I just wish some of that freedom-loving talk extended beyond helmets and included a similar outrage about some real erosions of freedom, such as the inequities in public schools, communities devoid of public libraries, housing and job discrimination of all kinds, and what about how a so-called “family-values” society refuses to pass universal health care legislation for every child! We will fight to the death to bring democracy somewhere else but won’t execute it to the fullest on this soil, and on and on and on. Where is the same moral outrage from the freedom-loving folks.

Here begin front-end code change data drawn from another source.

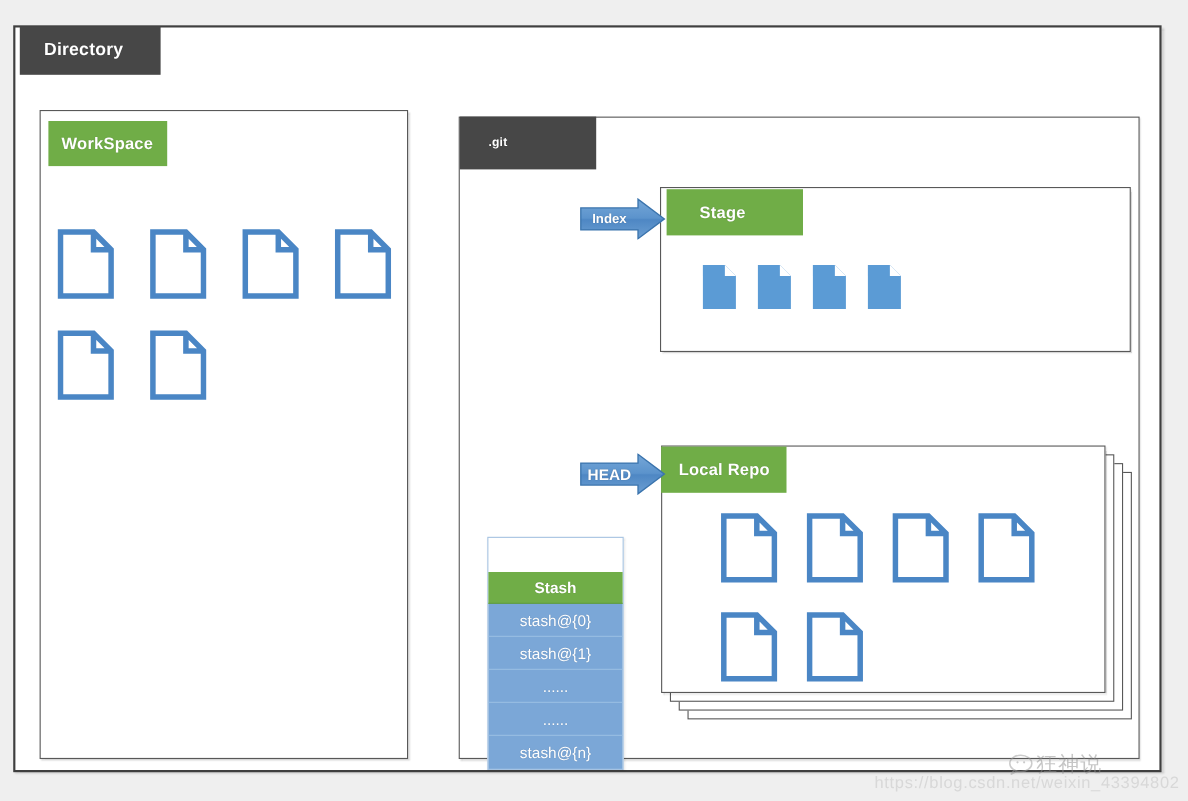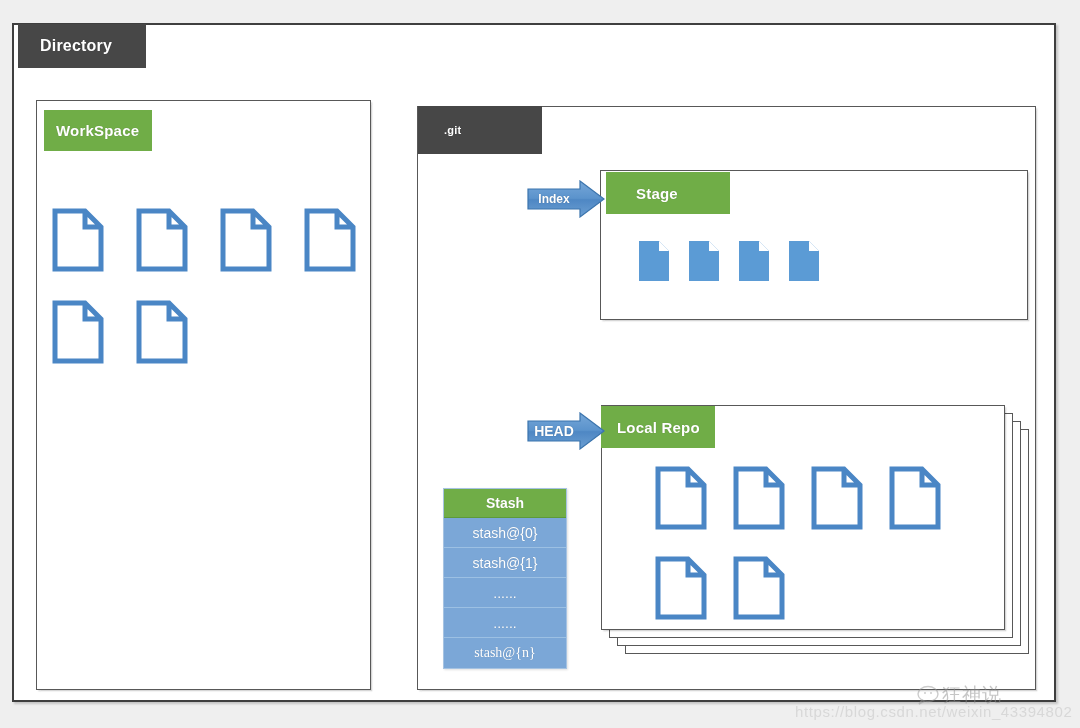--- a/index.html
+++ b/index.html
@@ -220,6 +220,7 @@
     font-weight: bold;
     height: 29px;
     border-bottom: 1px solid #5d9a3a;
+    margin-top: 31px;
   }
   .stash-item {
     background: #7BA7D7;

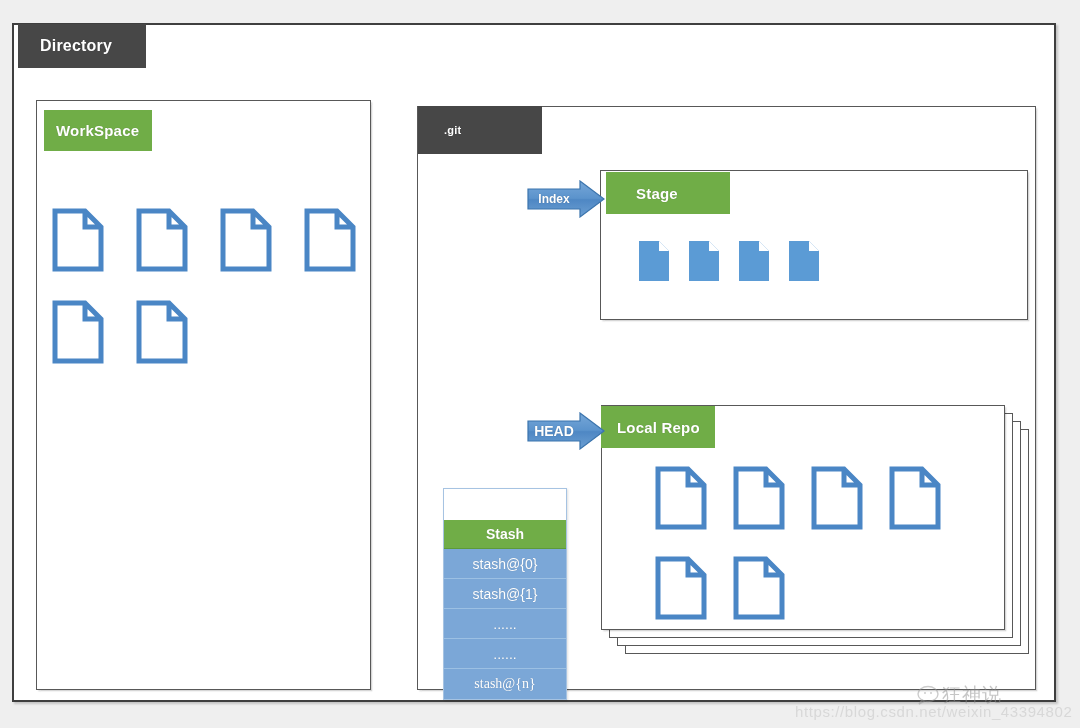--- a/index.html
+++ b/index.html
@@ -226,7 +226,7 @@
     background: #7BA7D7;
     border-bottom: 1px solid #9cc0e3;
   }
-  .stash-item:last-child { border-bottom: none; font-family: Liberation Serif, serif; }
+  .stash-item:last-child { border-bottom: none; }
 
   
   .wm-logo {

Few will dispute that we need better rider and driver education and that we need more thoughtful, informed legislation on a host of issues. I, for one, will always wear a helmet. Always! Yes, I might still die in a motorcycle accident, but with one on my head (not strapped to the back of my bike—I really don’t get that?) my chances are very good for surviving both a non-life and life-threatening accident. The individual I had my recent conversation with will never read this blog response but I’ve gotten it off my chest. I hope he never goes down and is forced to put his brain where his principles are.
ATGATT!
(All The Gear, All The Time)
2 comments:
Wow, that was one hell of a diatribe. Maybe if they knew that more than likely they'll end up as a vegatable or quad than dying they might think twice. Nothing worse than being imprisoned in your own body. All they need to do is visit any county hospital and see the results of the helmetless.
I agree. But some people don't mind being members of the woulda, shoulda club. You know what they say about hindsight.